Соня выбралась из постели и в чем была пошла на кухню, к сигаретам. Закурив, она остановилась перед полочкой, на которой стояли бабкины иконы: образы Спасителя, Николая Чудотворца, архангелов Михаила и Гавриила и главная ценность – копия иконы Иверской Божьей Матери. Богородица держала на колене упитанного Спасителя и смотрела на Соню с легкой усталостью, а из ранки на ее подбородке вытекала рубиновая капля.
Спокойный лик, красивый. И почему Соня раньше этого не замечала?
– И что ты посоветуешь мне? – спросила Соня. – Ты, покровительница слабых, что посоветуешь?
Богородица взирала на нее с легкой укоризной. Терпение, Соня, смирение, словно говорила она. Никуда он не уйдет, никуда. Приехал же вчера, и договорились встретиться еще раз на неделе. Да, она открыла то письмо на его планшете, прошла по ссылке, и что с того? Ничего, Пашка об этом даже не узнает.
Всё будет хорошо.
Солнце уже подкатилось к горизонту, проглядывая между разбухшими тучами. Снова зарядил дождь, косо хлестал по стеклу. Соня сделала последнюю затяжку и вкрутила окурок в пепельницу. Глянув на холодильник, отключила функцию автозаказа: он покупал онлайн без оглядки на цену, а Соне теперь стоило быть осмотрительнее с деньгами.

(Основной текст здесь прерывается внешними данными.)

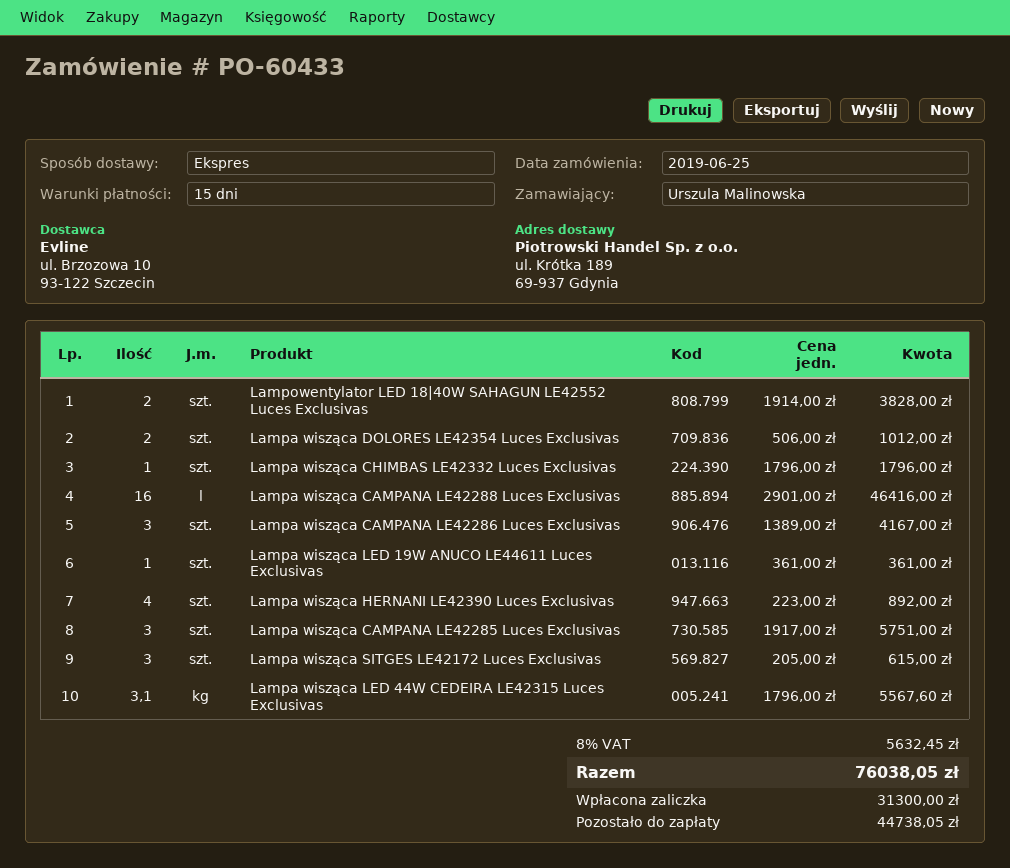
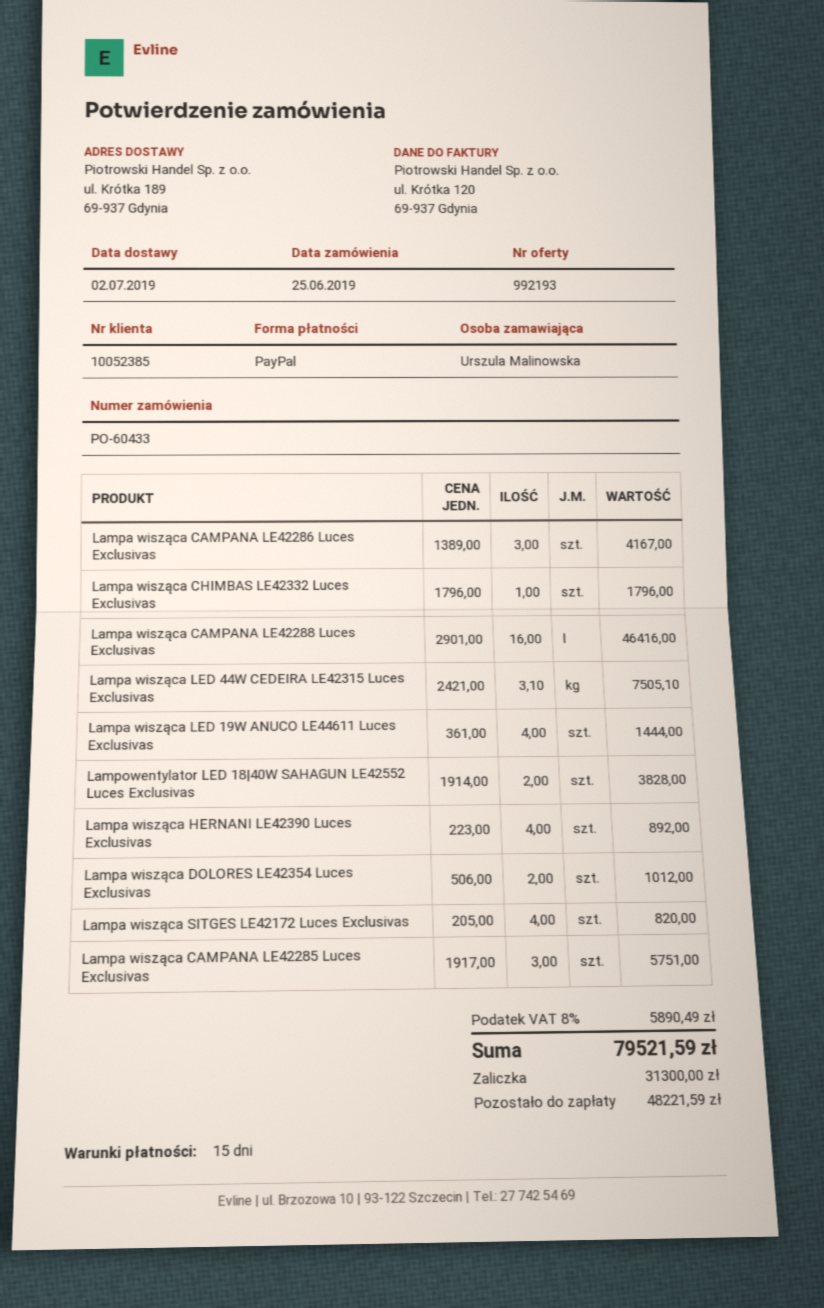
Lampa wisząca LED 19W ANUCO LE44611 Luces Exclusivas: 1 x 361.00 = 361.00 -> 4 x 361.00 = 1444.00
Lampa wisząca SITGES LE42172 Luces Exclusivas: 3 x 205.00 = 615.00 -> 4 x 205.00 = 820.00
Lampa wisząca LED 44W CEDEIRA LE42315 Luces Exclusivas: 3.1 x 1796.00 = 5567.60 -> 3.1 x 2421.00 = 7505.10
tax: 8% = 5632.45 -> 8% = 5890.49
total: 76038.05 -> 79521.59
balance: 44738.05 -> 48221.59

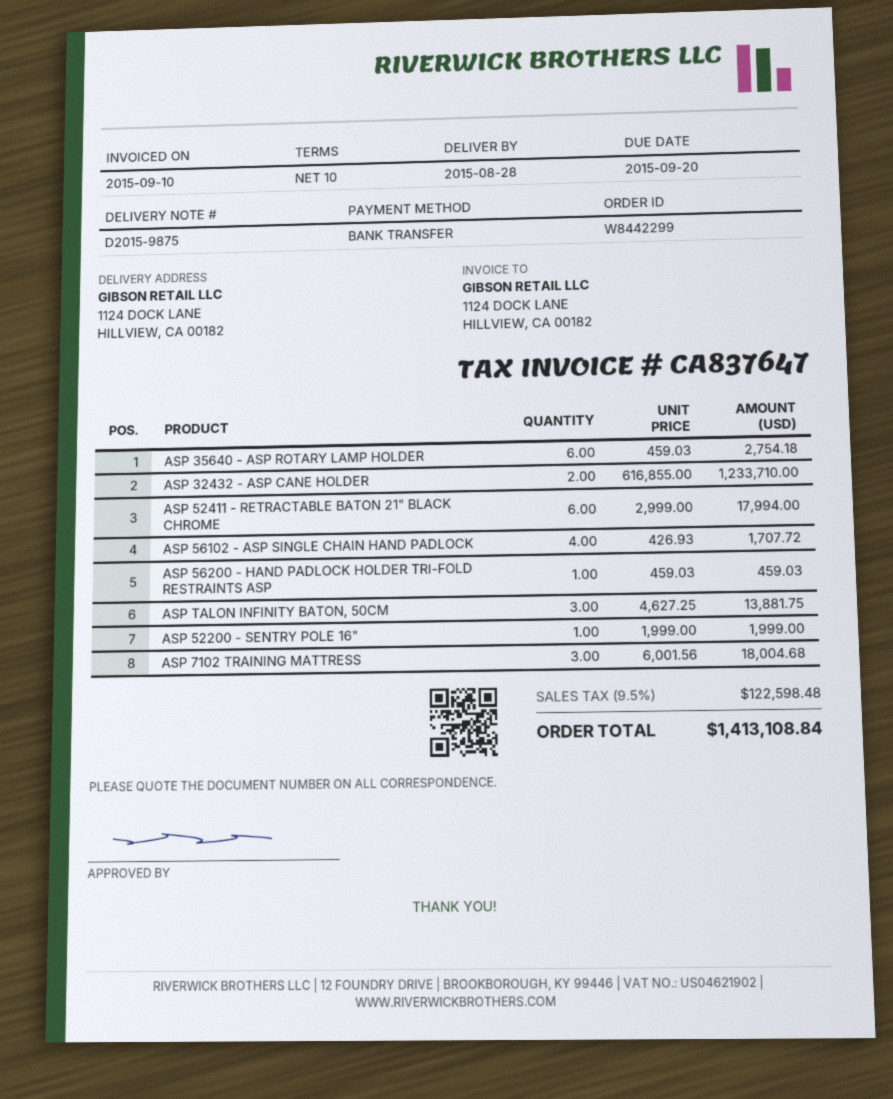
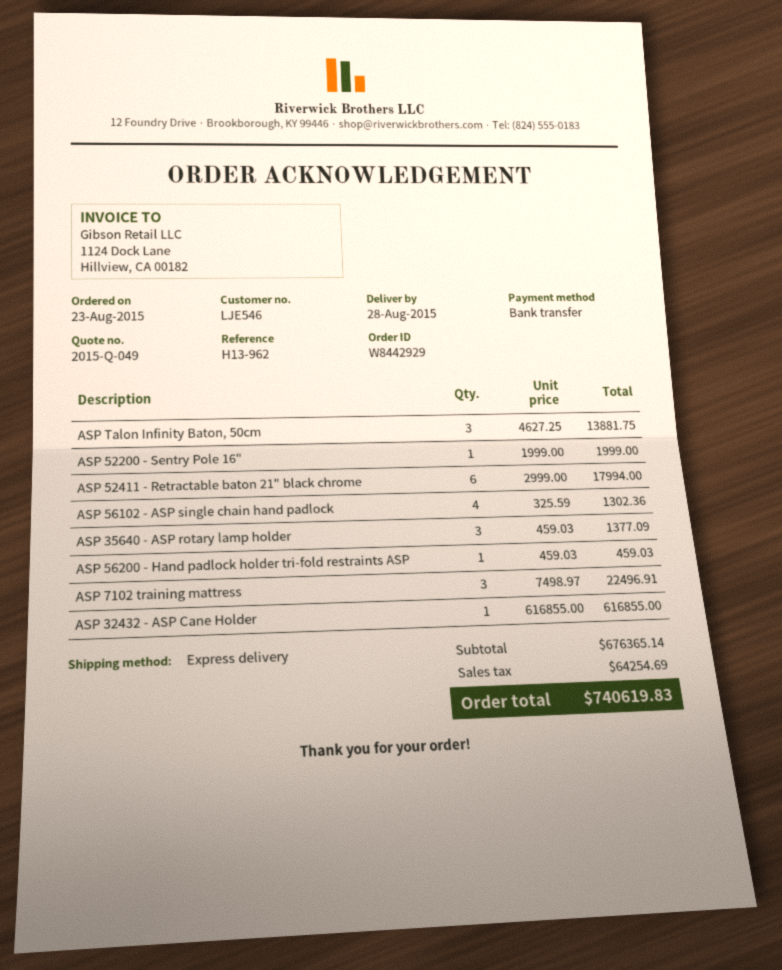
order number: W8442299 -> W8442929
ASP 35640 - ASP ROTARY LAMP HOLDER: 6 x 459.03 = 2754.18 -> 3 x 459.03 = 1377.09
ASP 32432 - ASP CANE HOLDER: 2 x 616855.00 = 1233710.00 -> 1 x 616855.00 = 616855.00
ASP 56102 - ASP SINGLE CHAIN HAND PADLOCK: 4 x 426.93 = 1707.72 -> 4 x 325.59 = 1302.36
ASP 7102 TRAINING MATTRESS: 3 x 6001.56 = 18004.68 -> 3 x 7498.97 = 22496.91
tax: 122598.48 -> 64254.69
total: 1413108.84 -> 740619.83

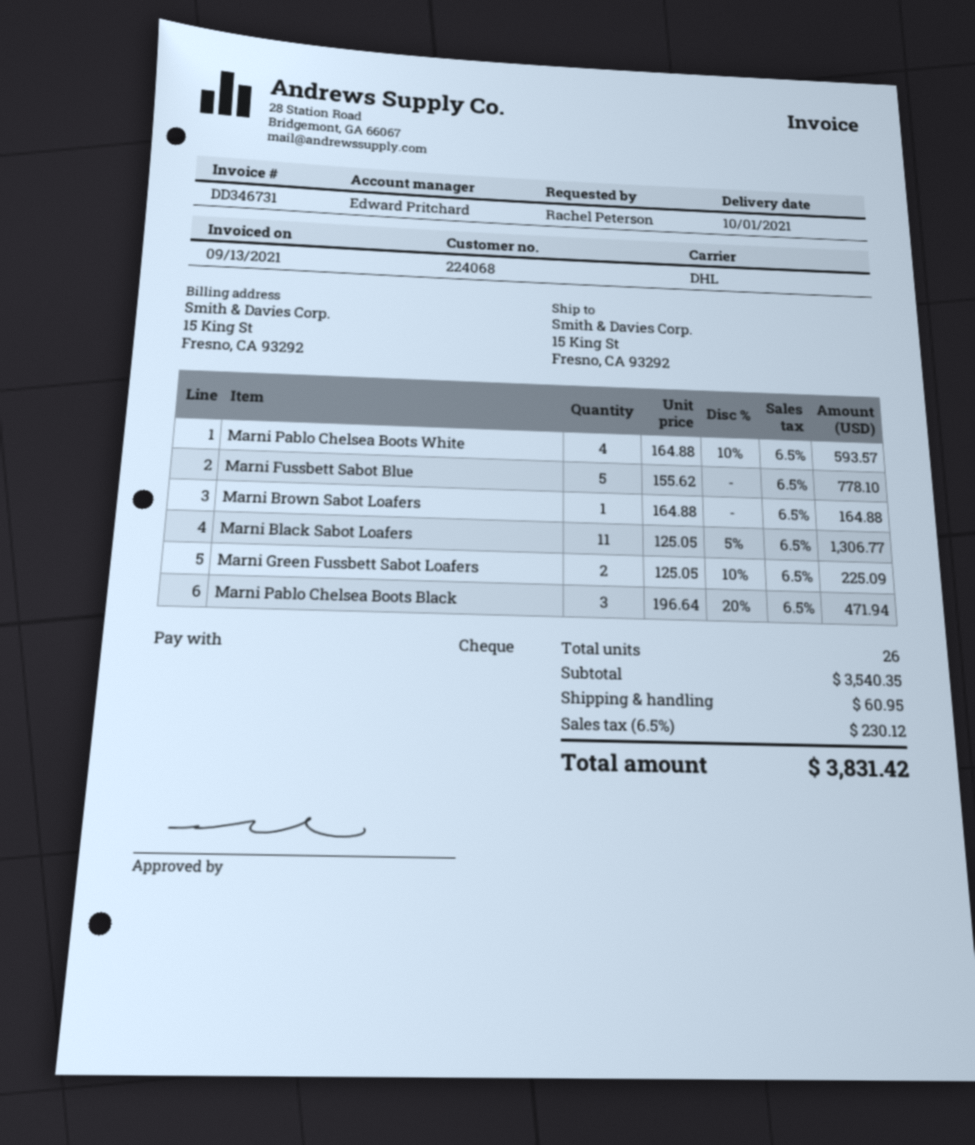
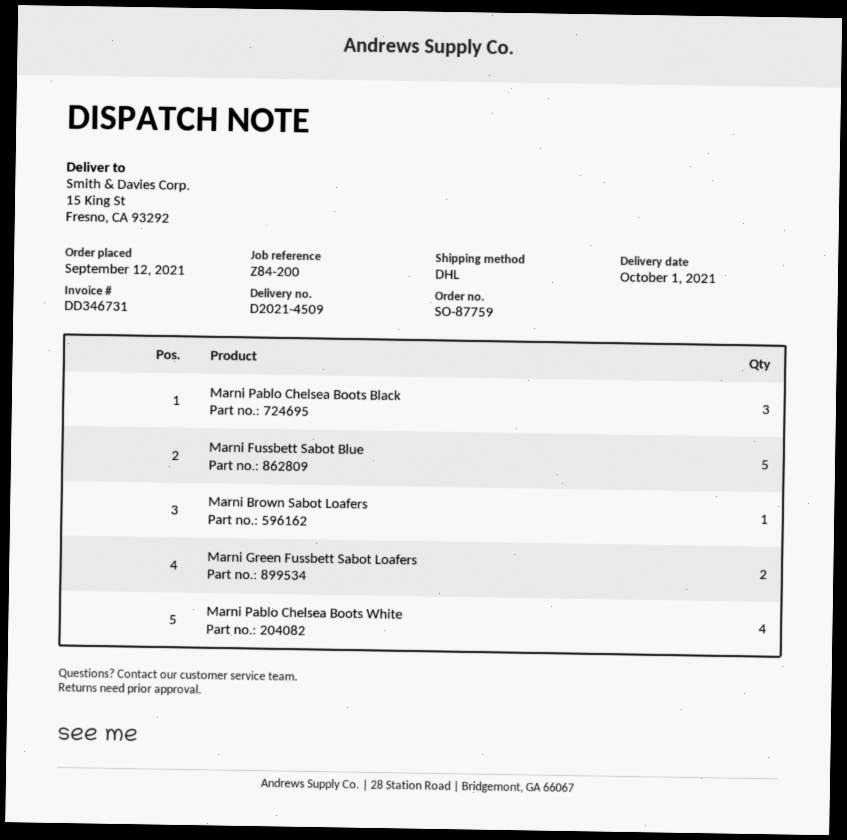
Marni Black Sabot Loafers: 11 -> none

Она снова принялась чесаться, раздирать ногтями старые болячки. Поймав себя на этом, убрала руки от плеч, но через пять минут, открыв сайт с вакансиями, уже грызла заусенцы. За день ее резюме набрало еще тридцать просмотров, но на собеседование никто не приглашал. Только висела пара входящих сообщений с просьбой выслать фото в белье и предложением «поработать личным помощником руководителя-экспата, с ночными сверхурочными два-три раза в неделю». Соня даже не стала уточнять, что за ночные сверхурочные, просто забанила пользователя. Разослала резюме по новым вакансиям, всем сразу. Хоть кто-то да откликнется.
В ухе динькнуло. «Контрас»? Паша? Но, когда Соня открыла сообщение, кухню заслонила Мадина – в дорогом халате, накрашенная, с уложенными волосами, царственно сидящая на фоне зарешеченного окна. Точно как в жизни – ей, с ее ровной кожей, даже не требовались фильтры. Соня будто оказалась рядом, могла потрогать мягкую напудренную щеку.
– Здравствуй, дружочек, – сказала Мадина, улыбнувшись. – Как ты там? На этой неделе тебя не было видно, и я очень скучала…
Работа в офисе кипела, и без того короткие сроки сокращались, а голова у Игоря будто проходила нагрузочное тестирование – еще немного, и система ляжет. Впрочем, стандартная для аврала ситуация. Всё делалось слишком медленно, могли быстрее, но вечно кто-то тупил, Маршенкулов орал, политики нахваливали чипы с экранов, китайцы заявлялись в самые неподходящие моменты – считай, день насмарку, кружи вокруг них, бросив прочие дела.
Игорь нашел выход. Чжану очень нравилось болтать с китайцами, каждый раз он навязывался в караоке. Вот пусть и таскается с ними целый день, раз ему в кайф. Игорь заодно хотел переговорить насчет графика группы данных: все основные косяки были у них, а Павел не торопился что-либо исправлять.